▶ [Task to complete]
If an entry holds a picture, leave the picture out and copy the rest of the listing exactly.

▶ [Available data]
+-------+

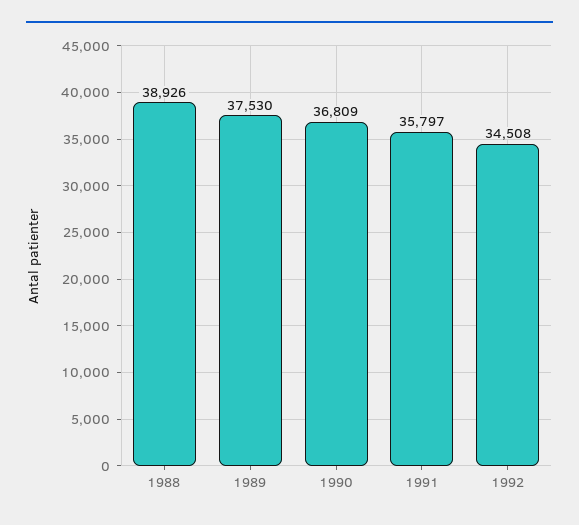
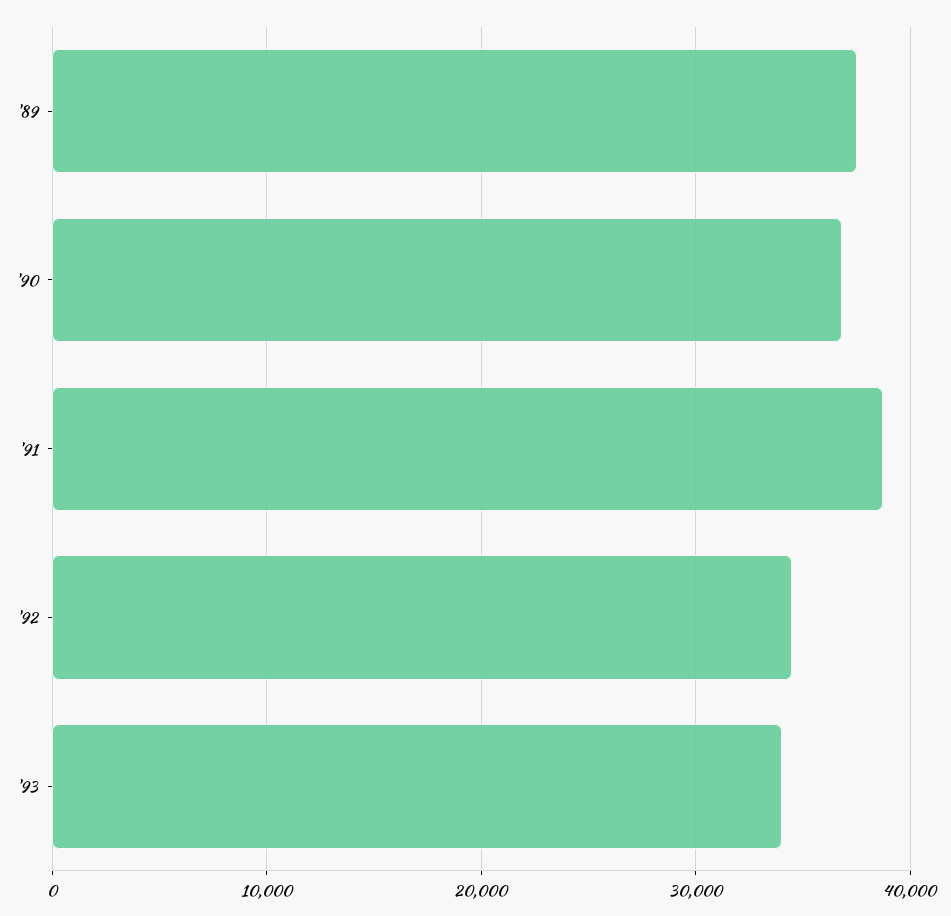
1988: 38926 -> none
1991: 35797 -> 39000
'93: none -> 34000

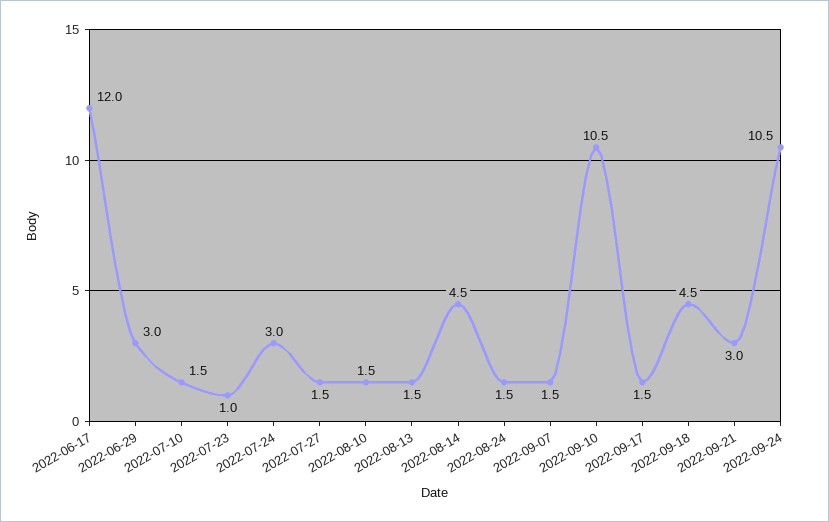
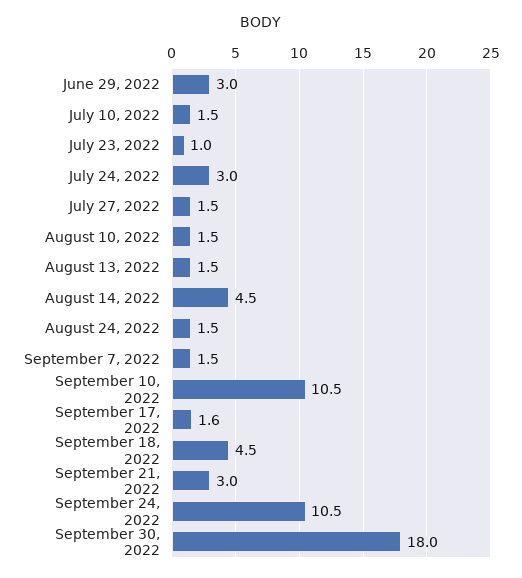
2022-06-17: 12 -> none
2022-09-17: 1.5 -> 1.6
September 30, 2022: none -> 18

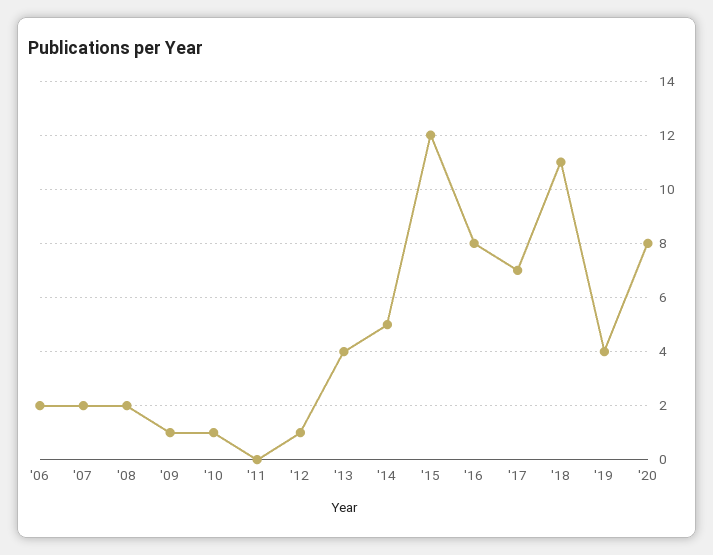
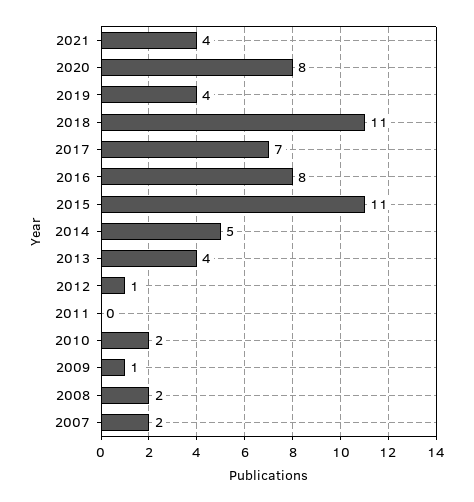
'06: 2 -> none
'10: 1 -> 2
'15: 12 -> 11
2021: none -> 4

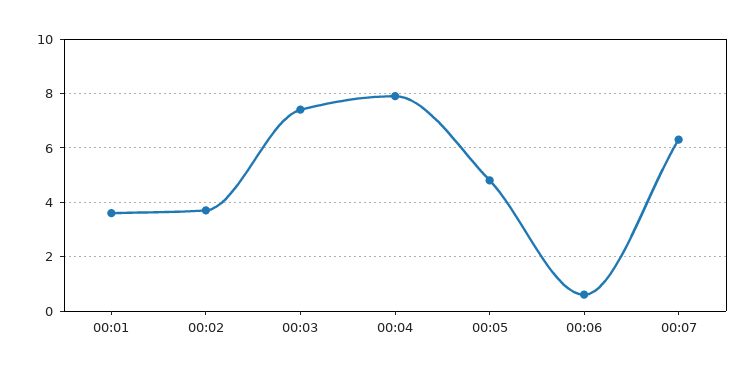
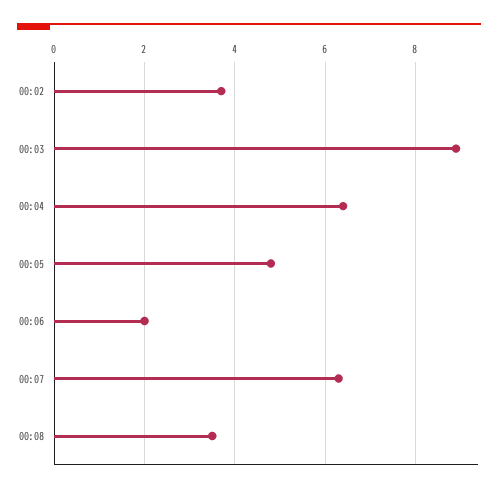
00:01: 3.5 -> none
00:03: 7.5 -> 9
00:04: 8 -> 6.5
00:06: 0.5 -> 2
00:08: none -> 3.5

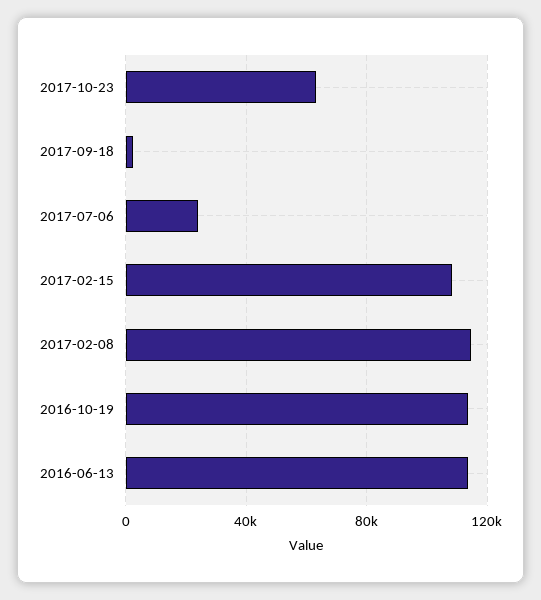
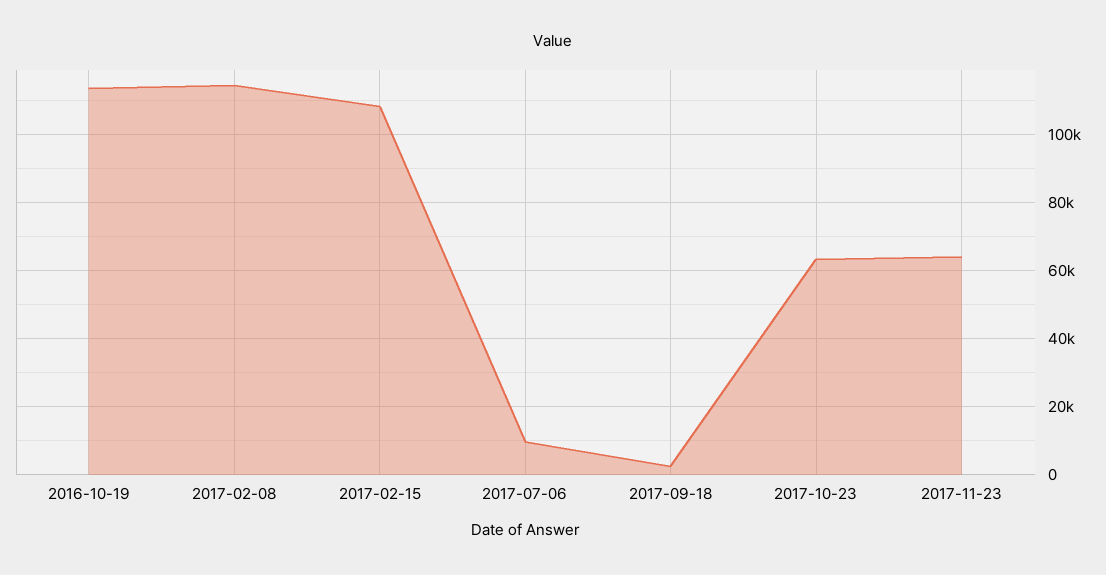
2017-07-06: 25000 -> 10000
2016-06-13: 115000 -> none
2017-11-23: none -> 64000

+-------+

▶ [Response area]
1988: 38926 -> none
1991: 35797 -> 39000
'93: none -> 34000

2022-06-17: 12 -> none
2022-09-17: 1.5 -> 1.6
September 30, 2022: none -> 18

'06: 2 -> none
'10: 1 -> 2
'15: 12 -> 11
2021: none -> 4

00:01: 3.5 -> none
00:03: 7.5 -> 9
00:04: 8 -> 6.5
00:06: 0.5 -> 2
00:08: none -> 3.5

2017-07-06: 25000 -> 10000
2016-06-13: 115000 -> none
2017-11-23: none -> 64000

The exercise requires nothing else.